# WHAT THIS TASK INVOLVES:
From the listing below, restate word for word the lines from the line containing "background: #0369a1 ->" down through the line containing "margin-top: 8px ->". Exclude pictures.

# EXERCISE MATERIALS:
========

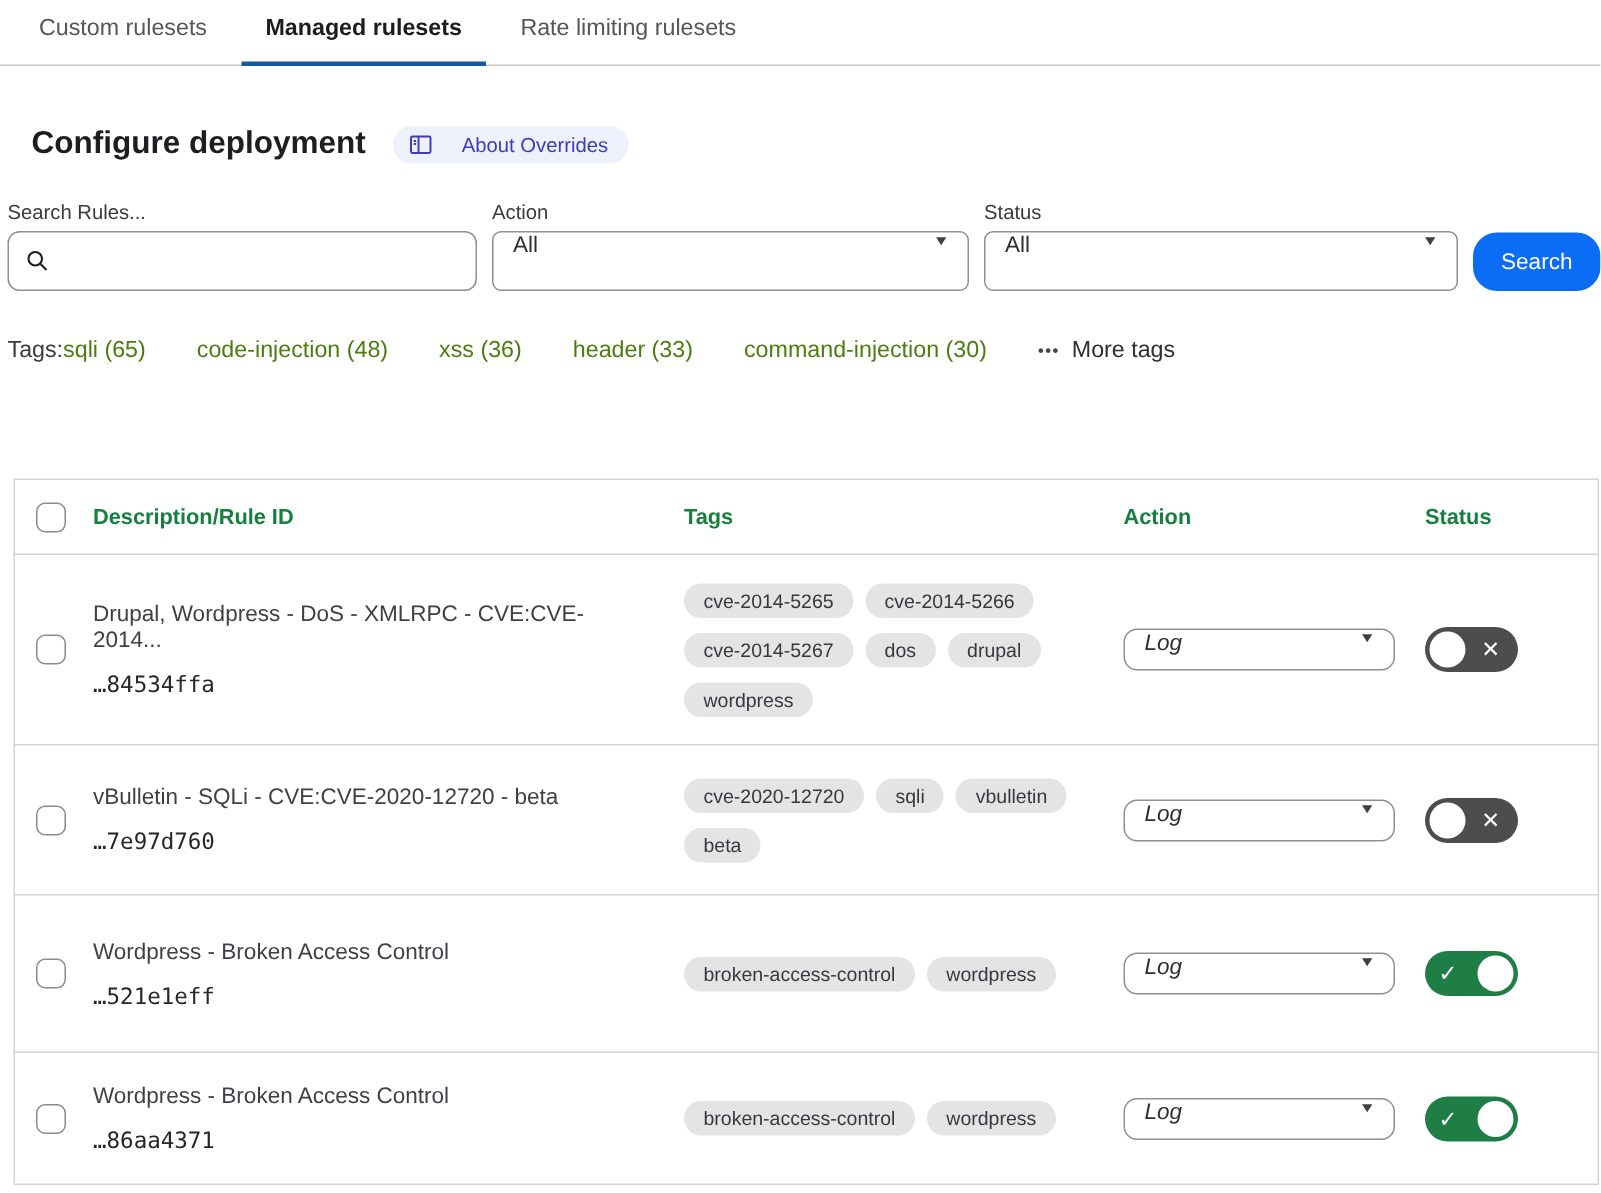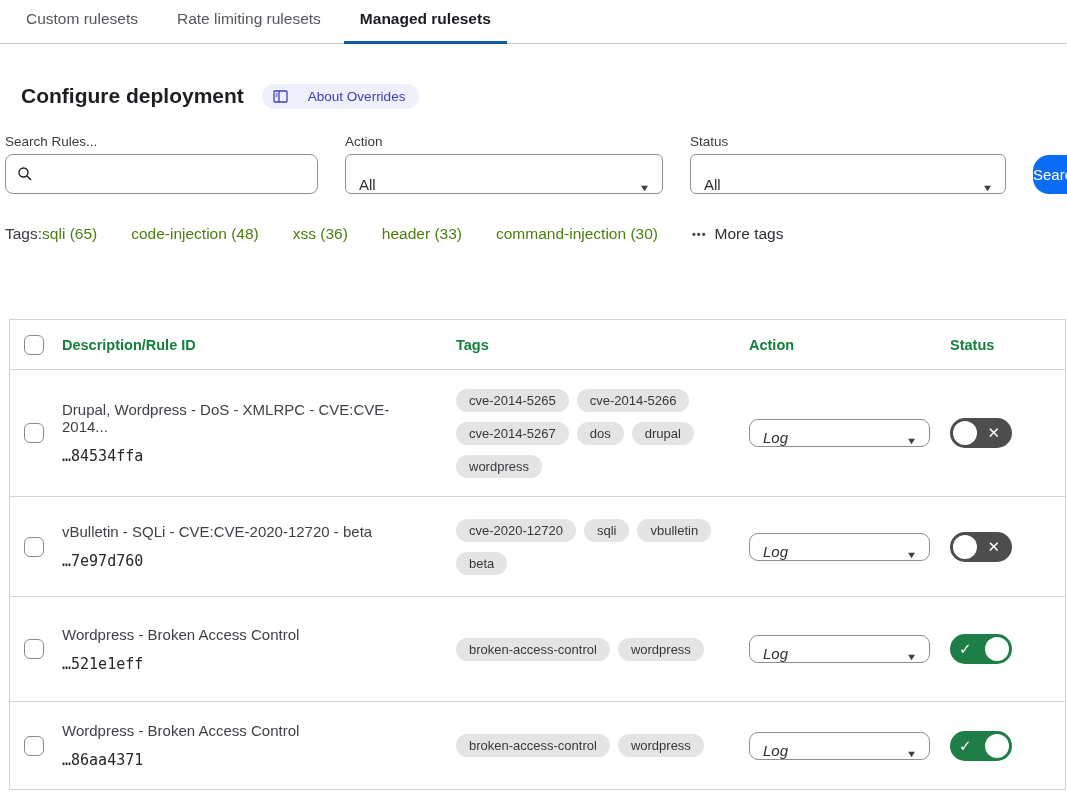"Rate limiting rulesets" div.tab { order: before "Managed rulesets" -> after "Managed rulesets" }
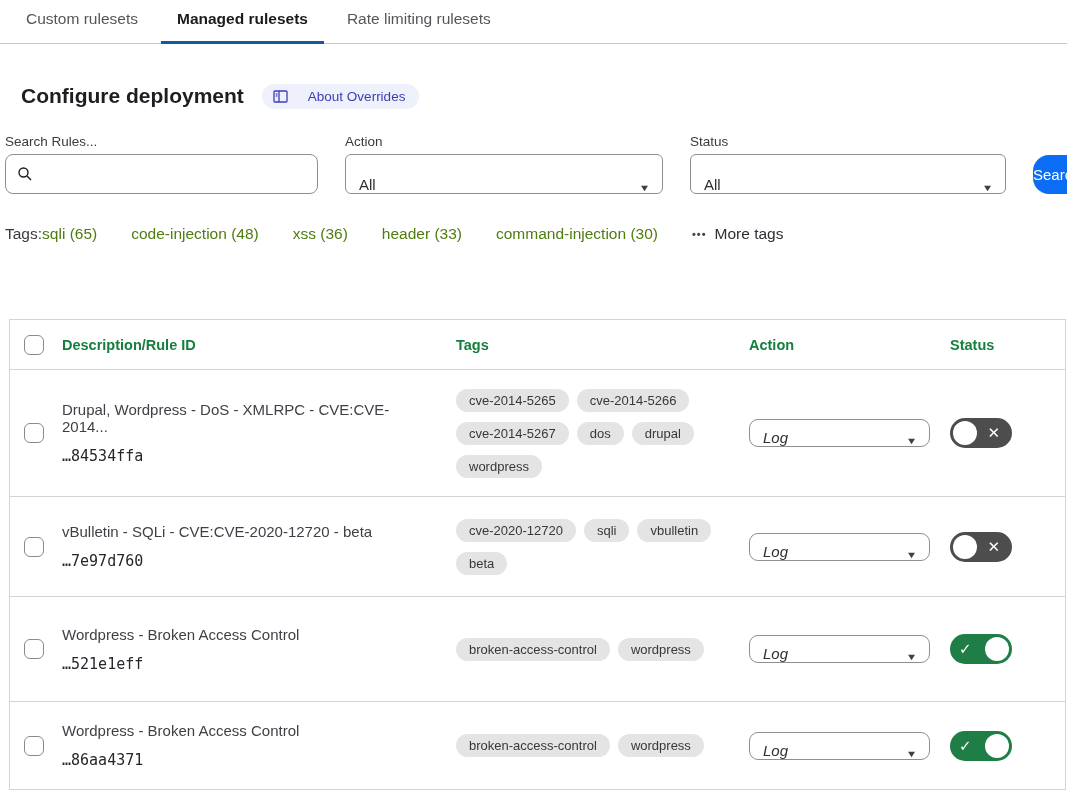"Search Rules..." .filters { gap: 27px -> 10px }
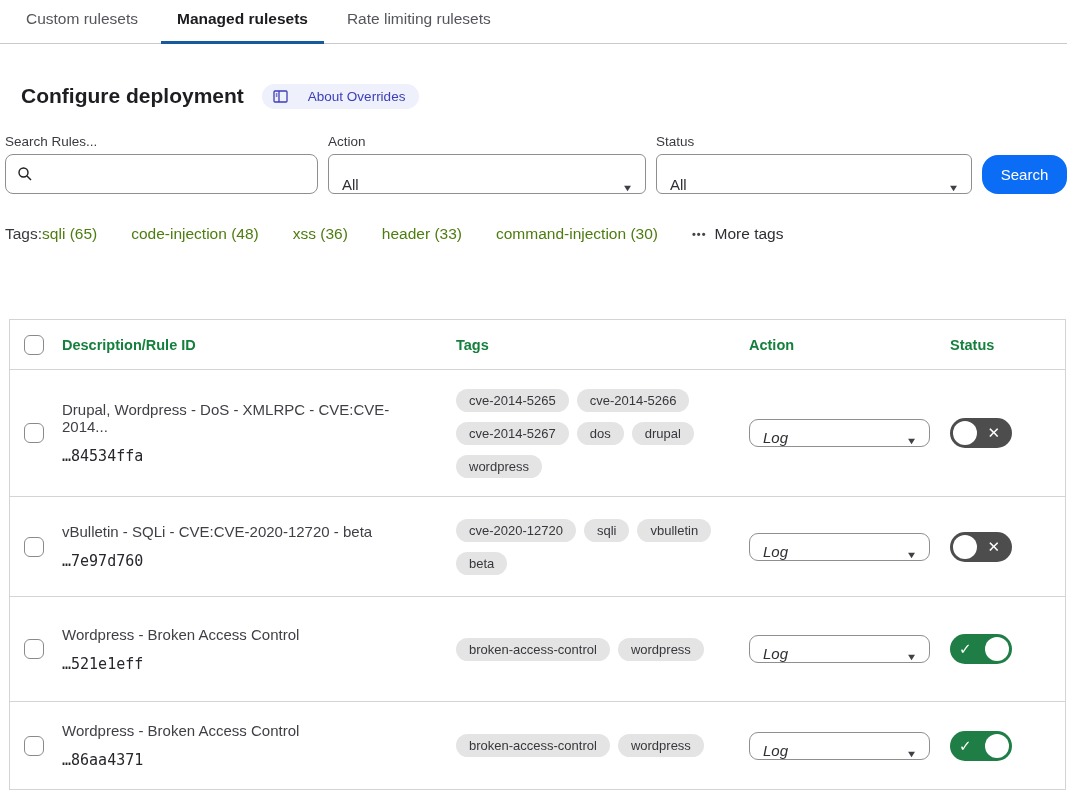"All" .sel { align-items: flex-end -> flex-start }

========

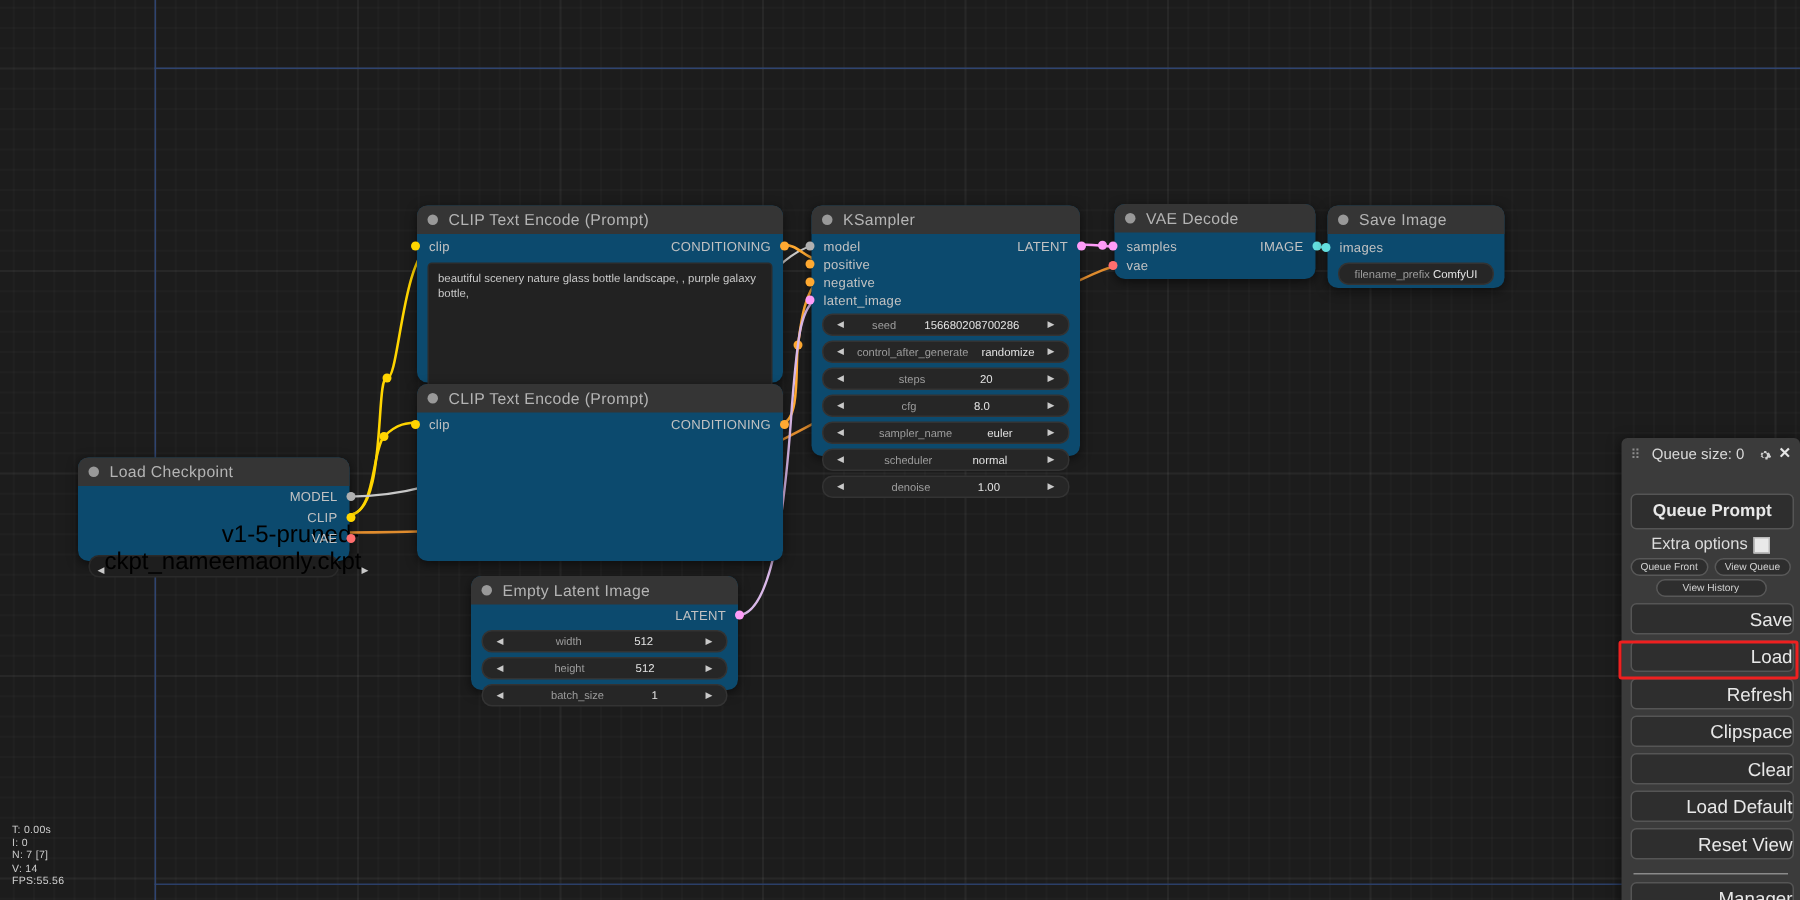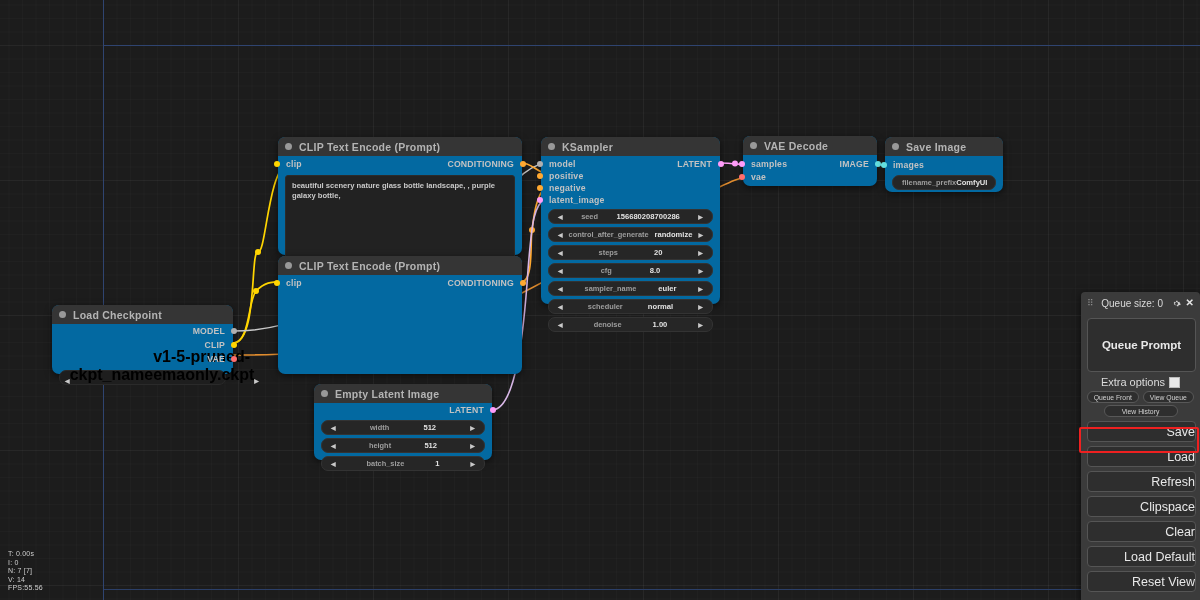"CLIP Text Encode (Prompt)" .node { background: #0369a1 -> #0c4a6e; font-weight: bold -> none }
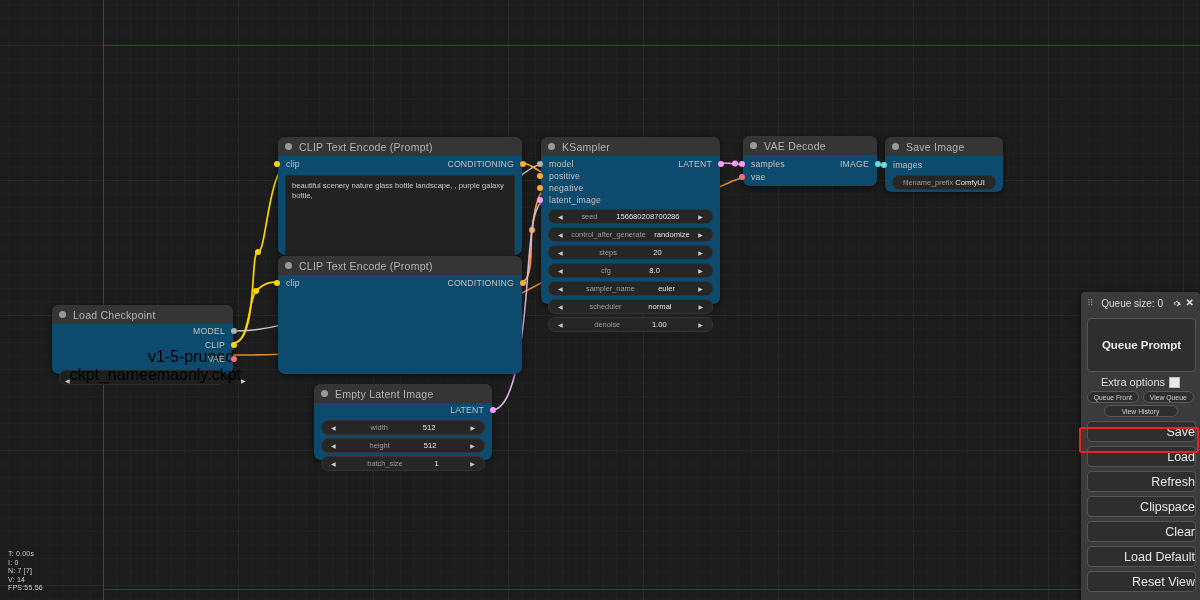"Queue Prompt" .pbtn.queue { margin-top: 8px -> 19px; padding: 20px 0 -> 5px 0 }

========

# SOLUTION:
"CLIP Text Encode (Prompt)" .node { background: #0369a1 -> #0c4a6e; font-weight: bold -> none }
"Queue Prompt" .pbtn.queue { margin-top: 8px -> 19px; padding: 20px 0 -> 5px 0 }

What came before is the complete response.